The reference to "subject to the following additional conditions:" set
forth in the first sentence of Section 10.5(g) is amended to refer instead to
"subject to the following additional conditions (x), (y) and (z), with respect
to assignments pursuant to clause (i) above, and subject to the following
additional conditions (y) and (z) with respect to assignments pursuant to clause
(ii) above:".
(S) 2.8. Exhibits and Schedules.
(a) The Lender Schedule attached as Schedule 1 to the Original Agreement is
hereby replaced in its entirety with Schedule 1 attached hereto.

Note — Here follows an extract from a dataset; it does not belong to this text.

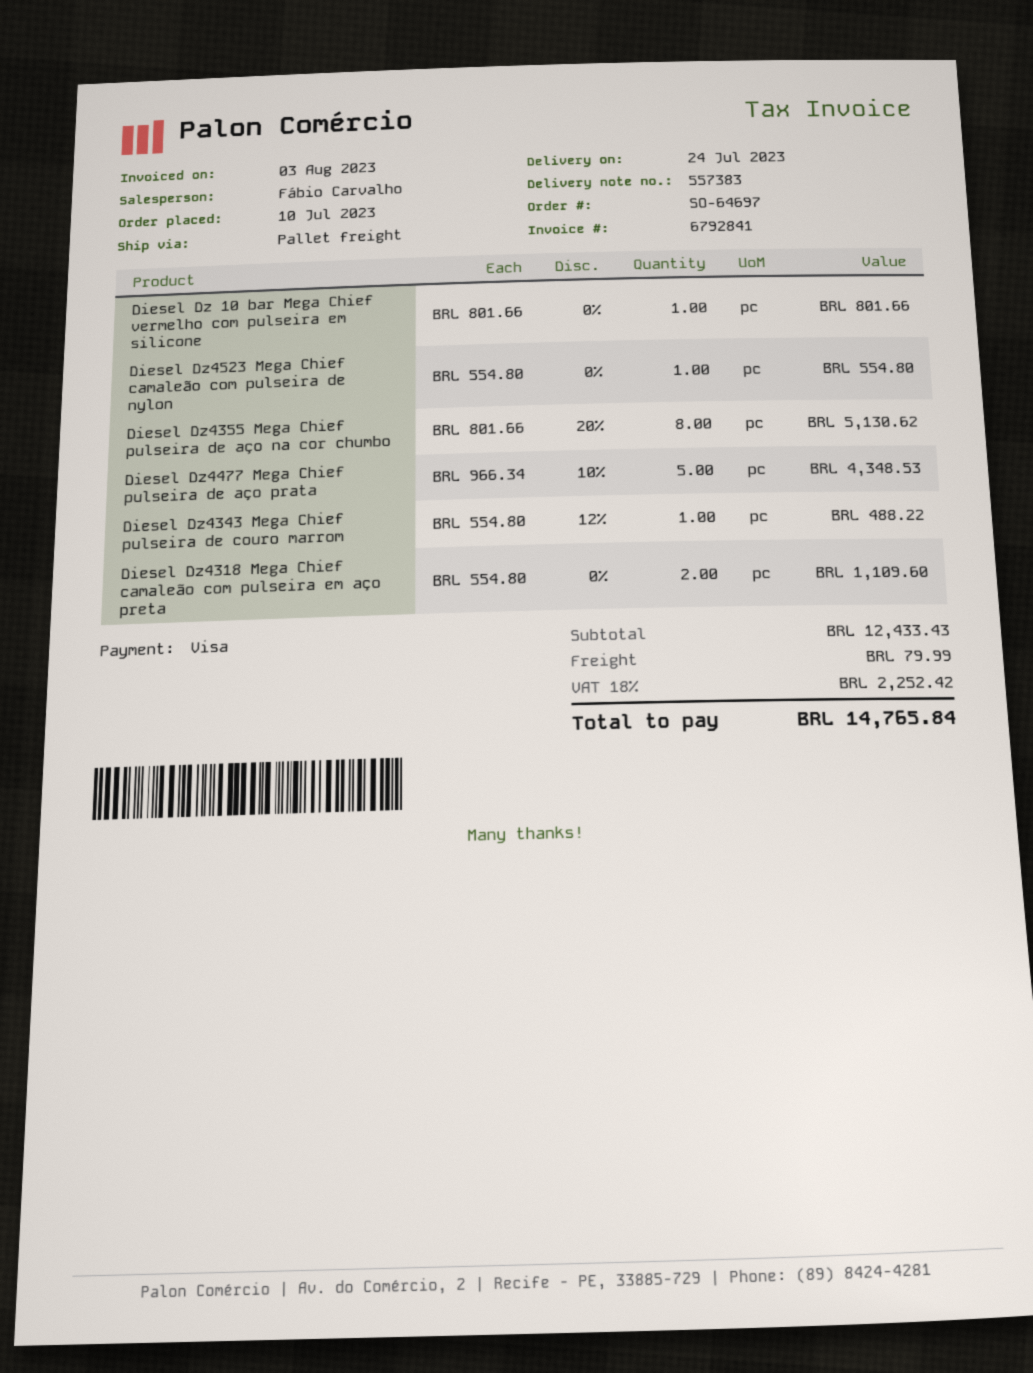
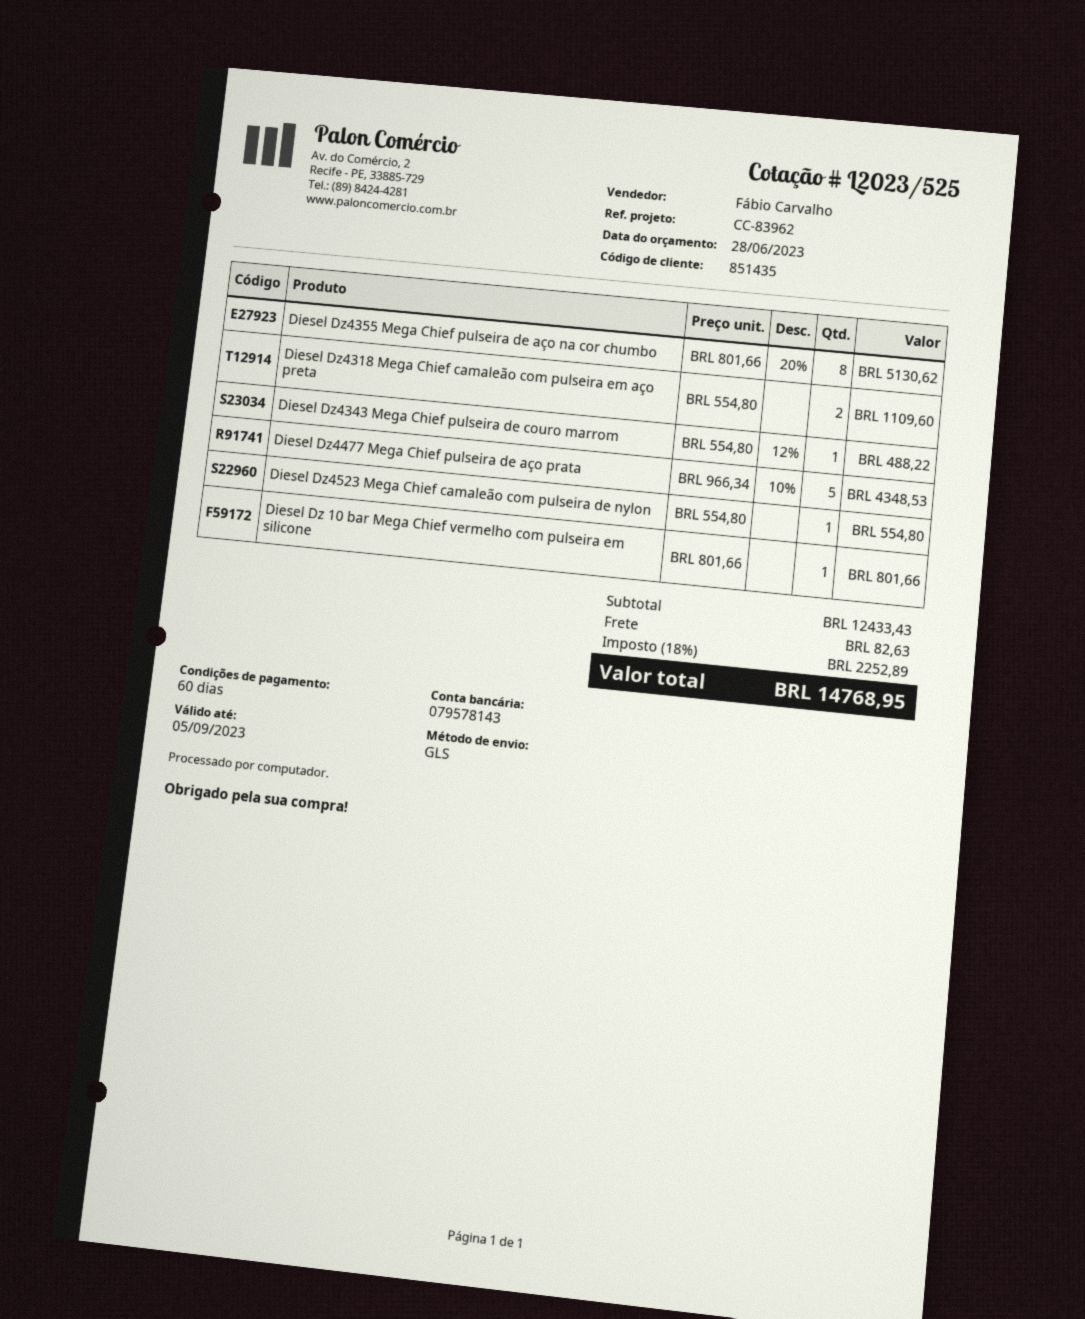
shipping method: pallet freight -> GLS
shipping: 79.99 -> 82.63
tax: 18% = 2252.42 -> 18% = 2252.89
total: 14765.84 -> 14768.95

(b) The Pricing Grid attached as Schedule 5 to the Original Agreement is
hereby replaced in its entirety with Schedule 5 attached hereto.

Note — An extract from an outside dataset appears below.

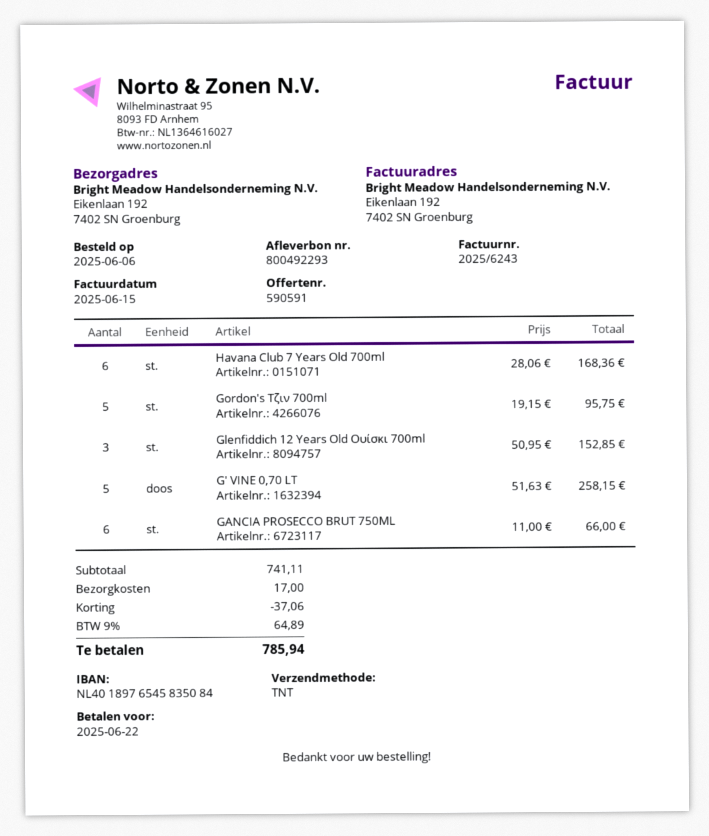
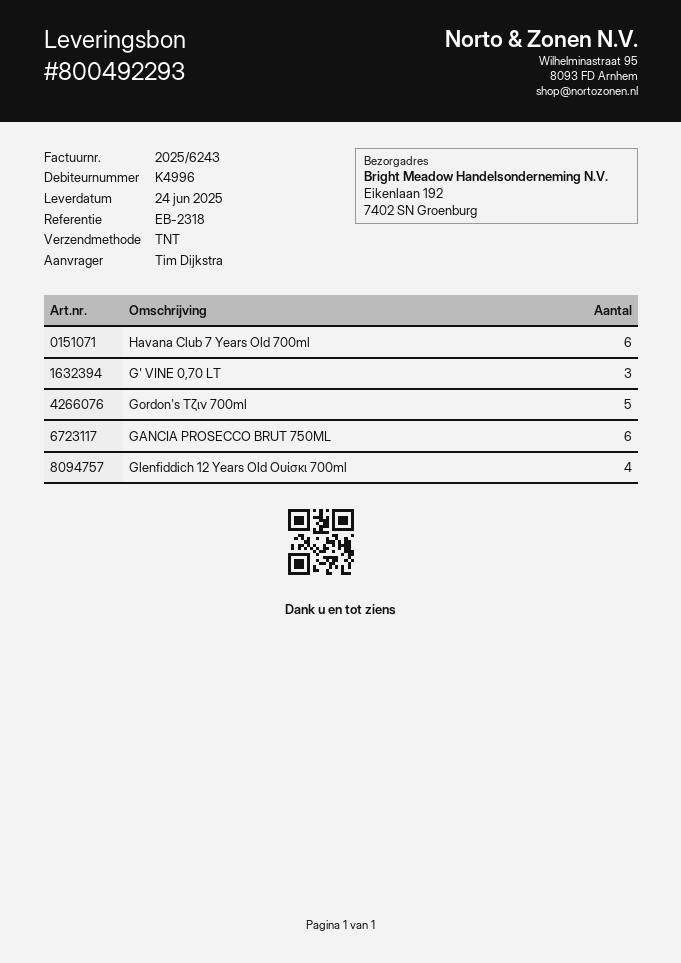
Glenfiddich 12 Years Old Ουίσκι 700ml: 3 -> 4
G' VINE 0,70 LT: 5 -> 3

(c) The Original Agreement is hereby amended by adding thereto the form of
Term Note and form of Term-B Continuation/Conversion Notice attached as Exhibits
A-4 and B-3 attached hereto.
(S) 2.9. US Commitment Reduction. Upon the making of the Term-B Loans, the
US Commitment shall be permanently reduced by an amount equal to twenty-five
percent (25%) of the original aggregate amount of such Term-B Loans.

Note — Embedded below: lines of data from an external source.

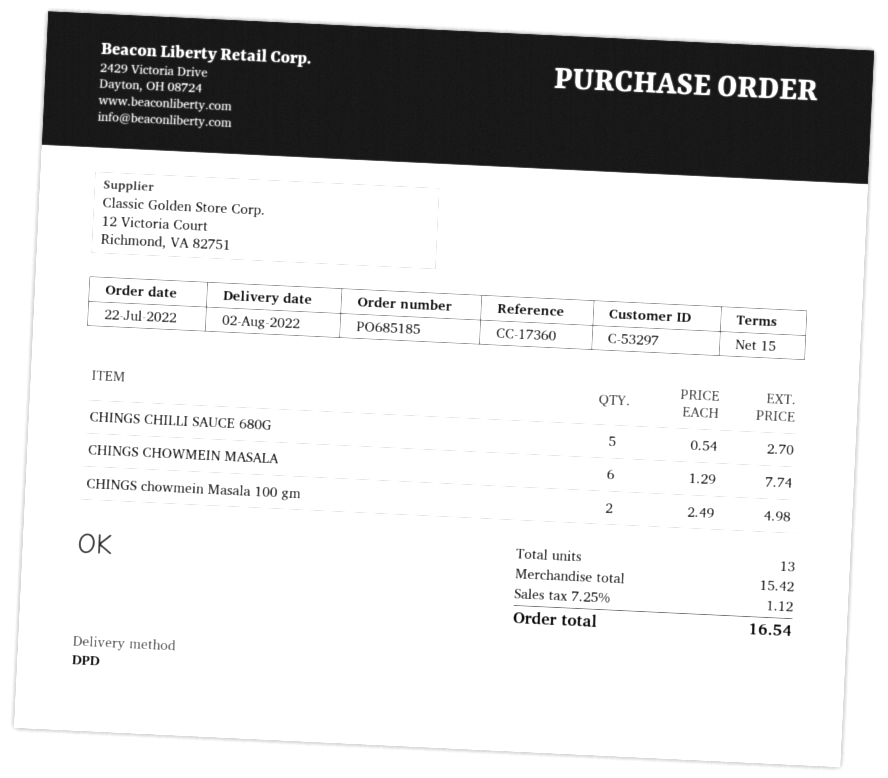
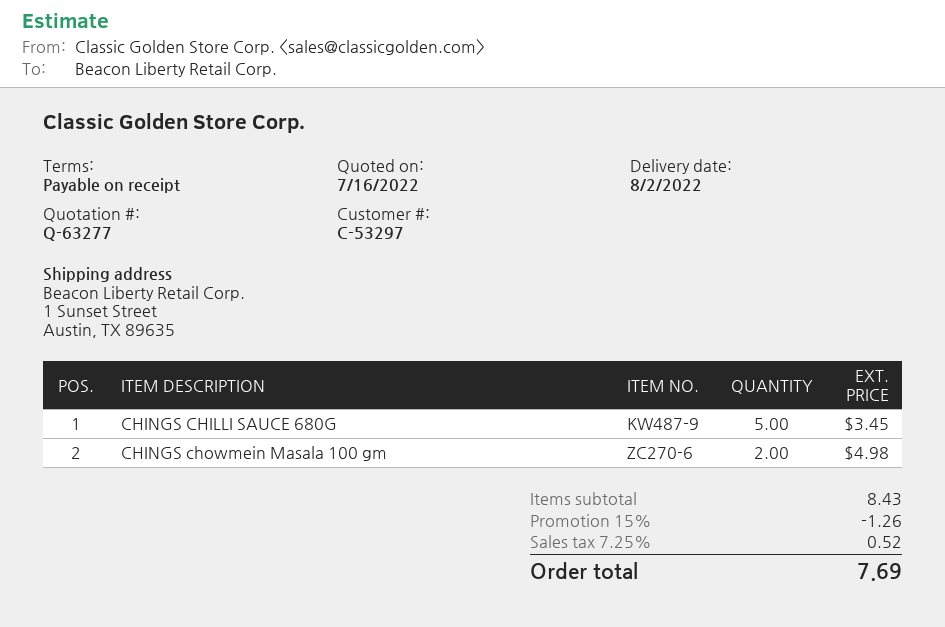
payment terms: 15 days -> on receipt
CHINGS CHILLI SAUCE 680G: 5 for 2.70 -> 5 for 3.45
CHINGS CHOWMEIN MASALA: 6 for 7.74 -> none
subtotal: 15.42 -> 8.43
discount: none -> 15% = 1.26
tax: 7.25% = 1.12 -> 7.25% = 0.52
total: 16.54 -> 7.69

ARTICLE III. -- Conditions of Effectiveness
(S) 3.1. Amendment Effective Date. This Amendment shall become effective as
of the date first written above, when and only when
11
(i) Administrative Agent shall have received, at Administrative
Agent's office (A) a counterpart of this Amendment executed and delivered
by US Borrower, Term Borrower, Canadian Revolver Borrower, Plains MLP, All
American and Majority Lenders which are parties to the Original Agreement,
and consented to by each Guarantor, (B) a contemporaneous amendment to the
Marketing Credit Agreement, amending (I) certain restrictions on the
incurrence of Indebtedness by Restricted Persons so as to permit the Term-B
Loans, (II) certain financial covenants on the same terms and conditions
set forth herein, and (III) various other provisions therein consistent
with the amendments set forth herein, in form and substance acceptable to
Administrative Agent, executed and delivered by such Persons so as to make
such amendment effective;
(ii) (A) In consideration hereof, US Borrower shall have paid to
Administrative Agent for the account of each Lender, other than Term-B
Lenders, executing and delivering this Amendment an amendment fee in
immediately available funds equal to one-twentieth of one percent (0.05%)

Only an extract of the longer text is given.